Lejos quedaron los días en que las chichiguas se fabricaban con papel vejiga de colores, pendones de las matas de caña para los famosos (y pesados) cajones, o de coco si eran más pequeñas. El proceso, en el que se involucraban padres e hijos, requería mucha creatividad y pocos recursos. Aparte del papel y los pendones, en la misma casa se hacía el pegamento a base de almidón, un rollo de hilo grueso o ¨gangorra¨ como le llamábamos, y largas colas hechas de alguna camiseta rota o cualquier prenda de tela que tuviéramos en desuso, preferiblemente de colores.

Como en ese tiempo no teníamos los juegos electrónicos que ahora alelan los niños por horas, volar chichiguas en cuaresma y esperar los Reyes Magos eran nuestra mayor ilusión.

Luego cuando tuve mis hijos, siempre sacábamos tiempo para llevarlos a volar chichiguas en las cercanías del Parque Botánico, pero ya las chichiguas no las fabricábamos nosotros, las comprábamos a los vendedores ambulantes en la Abraham Lincoln y finalmente en las tiendas cuando dejaron de ser artesanales, ahora con diseños de algunos muñequitos o dibujos animados.

Volar chichiguas sigue siendo una actividad divertida y barata para compartir los papás con los hijos, los grandes con los chiquitos.

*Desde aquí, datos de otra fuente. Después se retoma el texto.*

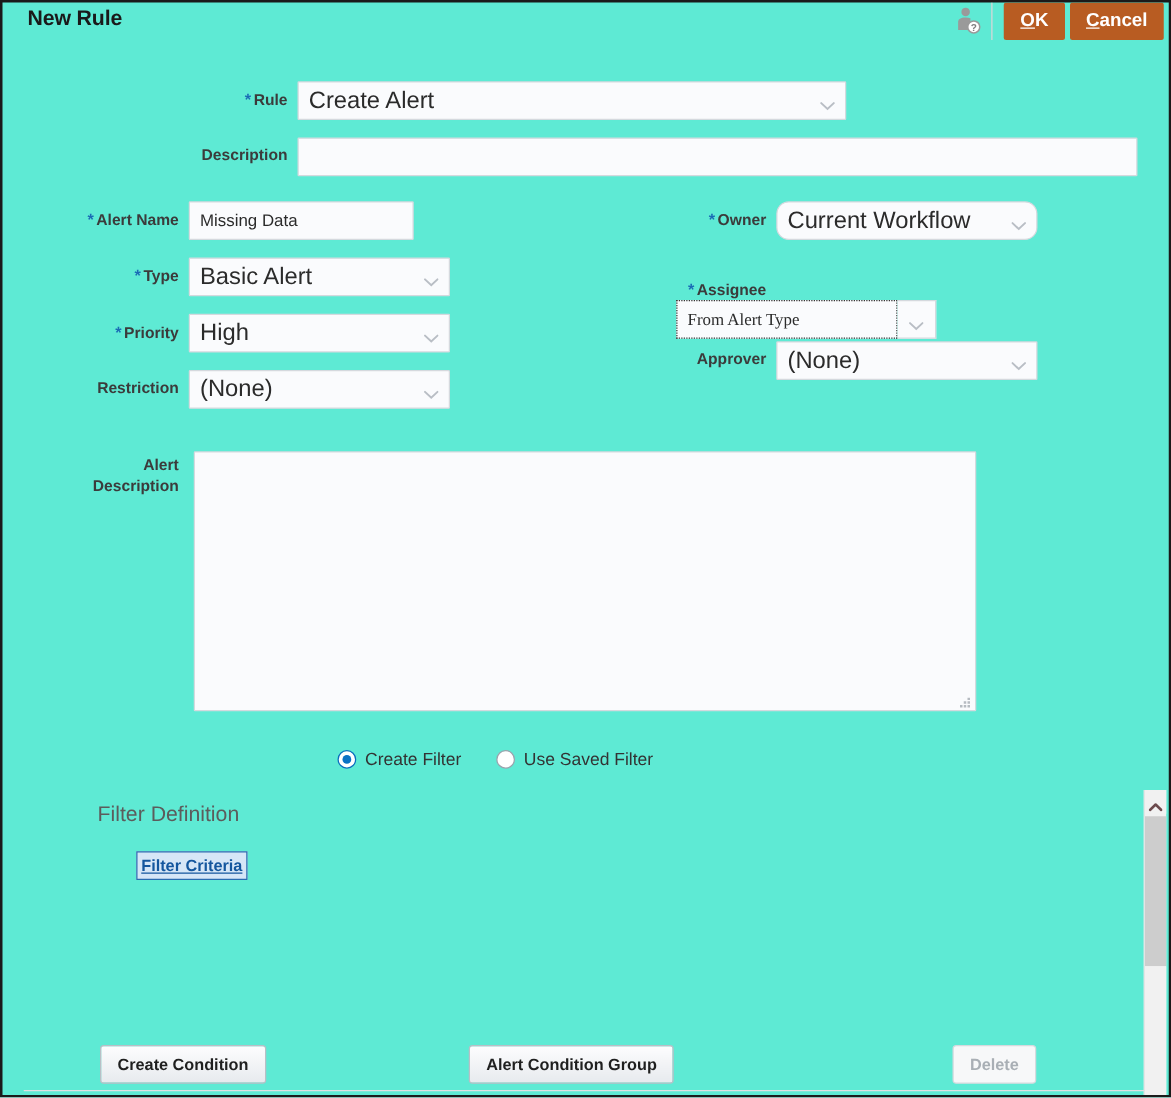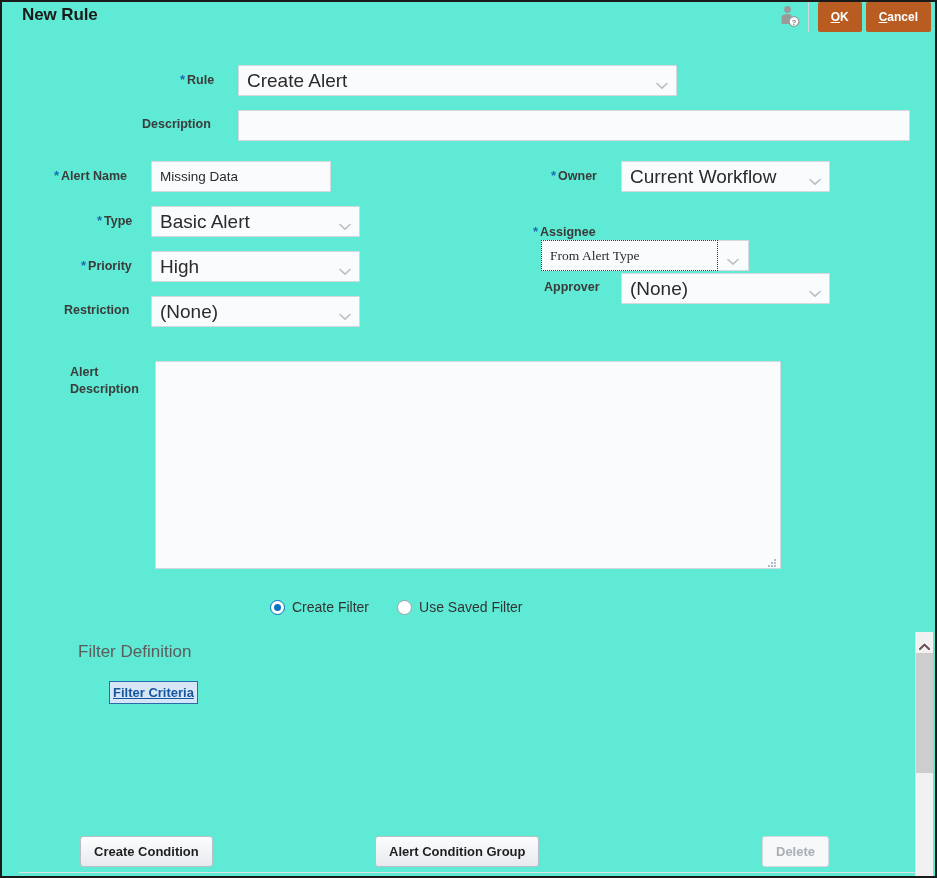"OK" .hdr-btn { font-size: 12px -> 15px }
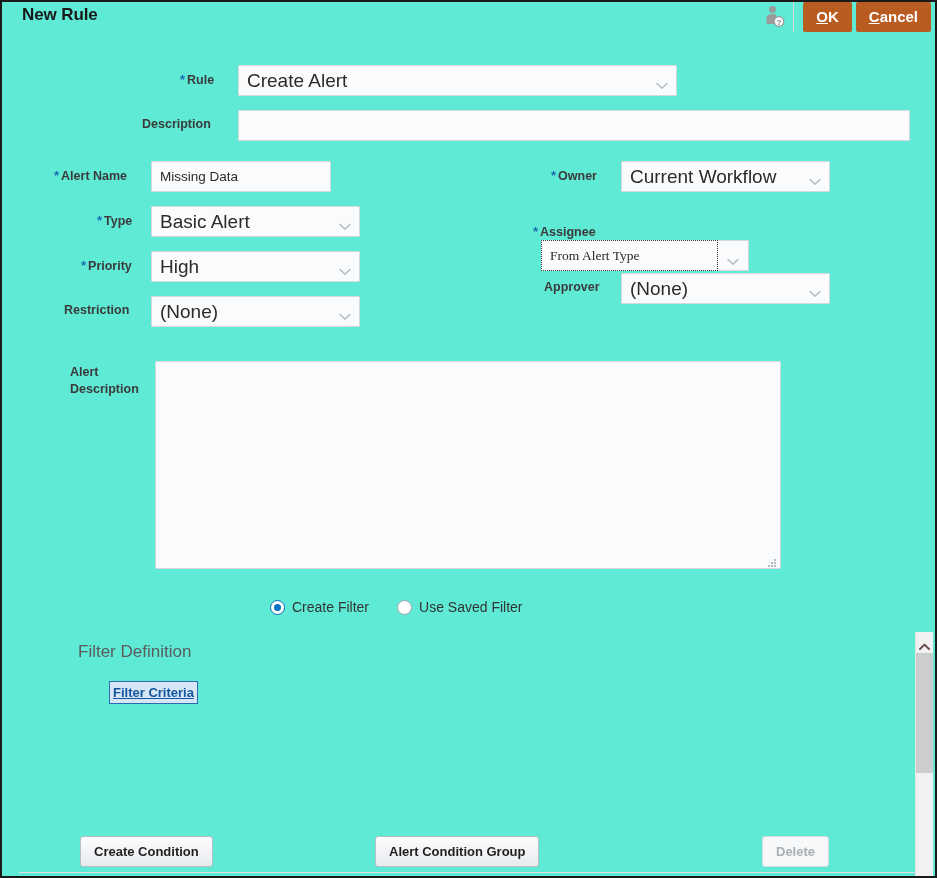"* Rule" .flabel { text-align: left -> right }
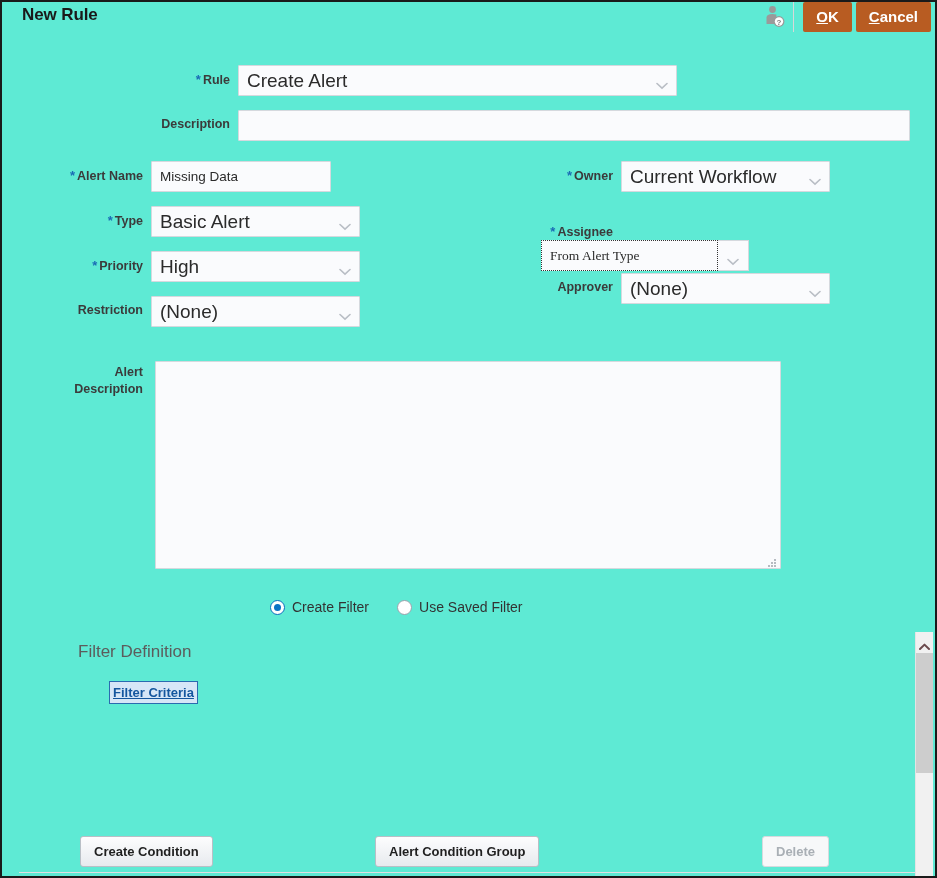"Current Workflow" div.sel { border-radius: none -> 10px }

Este domingo, por ejemplo, la que más alta subió fue la que hicieron Hugo y Raúl Benjamín, que son ya dos tajalanes, con una funda plástica. También fue la que primero se fue en banda. Pero estuvo chulísimo verlos a todos disfrutando de una actividad al aire libre, diferente y que nos sacó de la rutina de los domingos. Como dice Fantina es una bella tradición que no debemos perder; como comentó Magacha, junto con las chichiguas, dejamos volar nuestros sueños y pensamientos, y nos sentimos otra vez como los niños que todos llevamos dentro,

Mientras jóvenes y niños, asistidos por algunos de los adultos más audaces volaban sus chichiguas al ¨tetero del sol¨ como diría la Nana de mis nietos, otros nos resguardábamos a la sombra bebiendo una cervecita o algún refresco como aperitivo del BBQ compartido que después tuvimos en Las Brisas, dentro del mismo Guavaberry. Una vez prendido el BBQ, Carola que era la anfitriona de turno, preparó las ensaladas, y luego todo el mundo a tirar su carne a asar y ¡A comer se ha dicho!